Their chants were “I say it every moment, I say it under torture, either death or freedom!”
They said, “Freedom is not eastern or western – it is universal!”
As Hezbollahi thugs took to tacking the veil to the scalps of women who refused to wear it, as they shouted at women, “Yaa roosari… yaa toosari!” – “Either the veil, or you take a beating!” – women marched in the streets and shouted: “Without and with hijab, we fought against Shah. Without and with hijab, we will guard freedom.” They said: “We did not have a revolution to go back.”

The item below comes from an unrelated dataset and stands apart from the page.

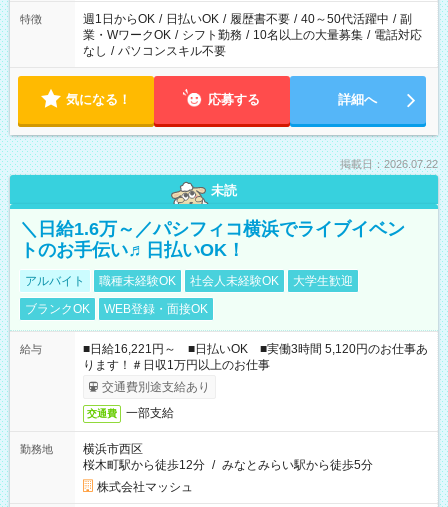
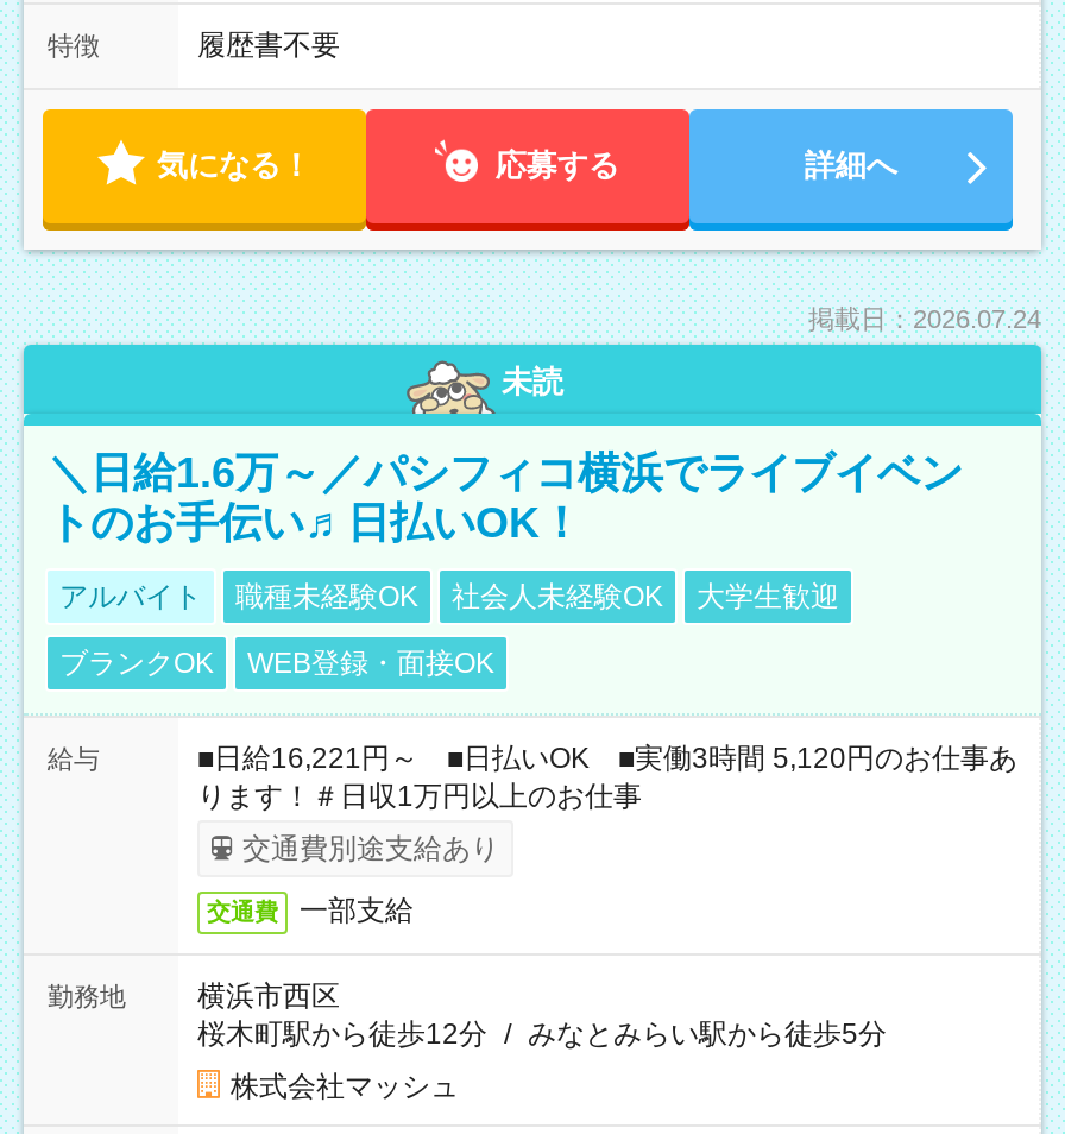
[83,12,422,58] 週1日からOK / 日払いOK / 履歴書不要 / 40～50代活躍中 / 副 | 業・WワークOK / シフト勤務 / 10名以上の大量募集 / 電話対応 | なし / パソコンスキル不要 -> [197,29,340,62] 履歴書不要
[340,158,438,170] 掲載日：2026.07.22 -> [808,304,1041,333] 掲載日：2026.07.24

In 1979, these Iranian women promised a continuation of that struggle. They said “We will continue our struggle until the complete emancipation of women. Without freedom for women, no real revolution can exist.”
This was 35 years ago.
Through torture, rape, gender apartheid, forced hijab, hanging executions from cranes in the town centres, and stoning executions – through all of these barbaric methods, the regime of the Islamic Republic has done its utmost to silence – to eradicate – these demands of Iranian women. Yet they have still failed to enforce hijab upon women of Iran. This is something that the authorities of Islamic regime themselves confess to.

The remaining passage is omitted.